Primarily, it's the tension on the string. Guitar strings are in different sizes, with the strings for the lower notes being bigger in diameter. Conceivably you could use strings of the same gauge, but you would have to put a lot of tension on a fat string to tune it to the higher notes.
Jimmy87 said:
For example, if note A is 440Hz then what is it that is at 440Hz because some instruments have lots of overtones when you play them and some don't so for the ones that do have lots of overtones does it mean that the 440Hz is the sum of all the overtones and the fundamental or is it just the fundamental that dictates the frequency of a particular note?

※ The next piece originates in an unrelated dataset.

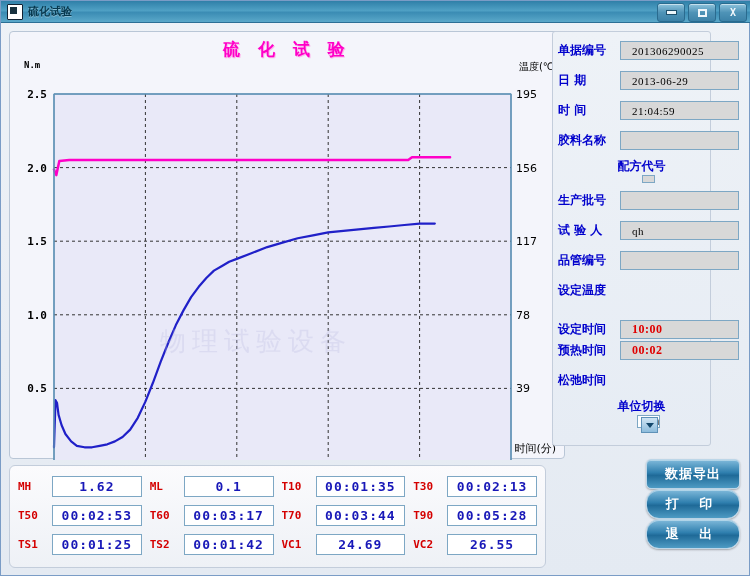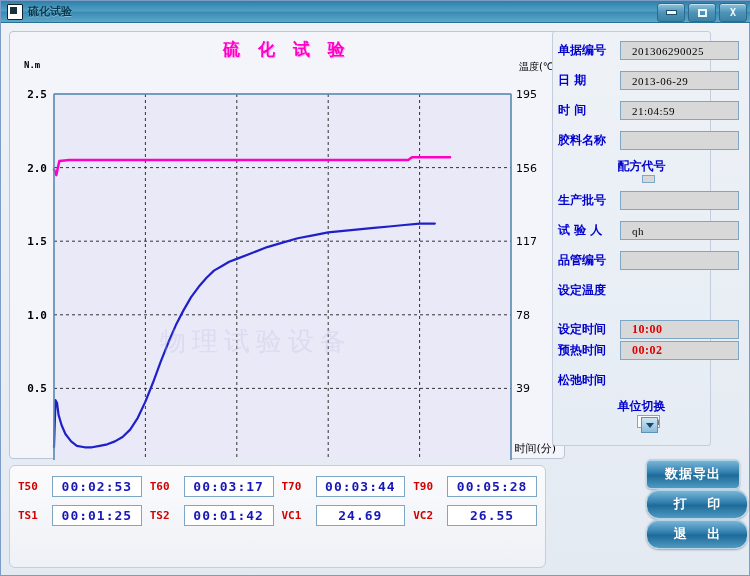"MH" div.rrow { html: none -> <div> <div> <div>MH</div> <div>1.62</div> </div> <div> <div>ML</div> <div>0.1</div> </div> <div> <div>T10</div> <div>00:01:35</div> </div> <div> <div>T30</div> <div>00:02:13</div> </div> </div> }
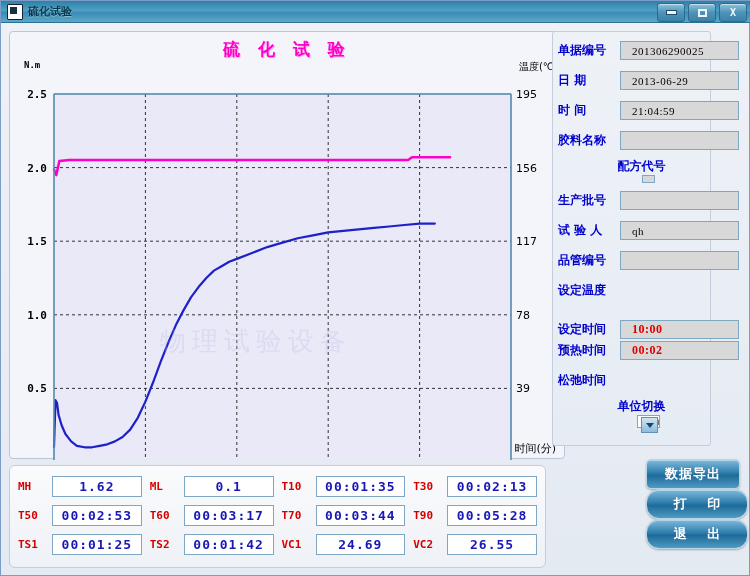"打 印" .abtn.wide { padding-left: 8px -> none }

The fundamental tone is at 440hz. One of the overtones is 880hz, which you can hear easily if you just touch the string at the 12th fret. The 12th fret divides the fingerboard in half, so the string vibrates at twice its fundamental frequence, or 880 hz. This is an A note an octave higher. The 440 hz is the frequency of the fundamental tone. It's not the sum of all the overtones.
Jimmy87 said:
Also, why do you get a bad sound when you don't quite hit the right note because even if you don't hit the note surely whatever you do hit still has resonant frequencies with harmonics?
Not sure I understand what you're asking. If you hit a wrong note, the tune doesn't sound like it's supposed to. Or if you're playing a guitar, if you hit the fret in the wrong place, the string could buzz or be flat or sharp.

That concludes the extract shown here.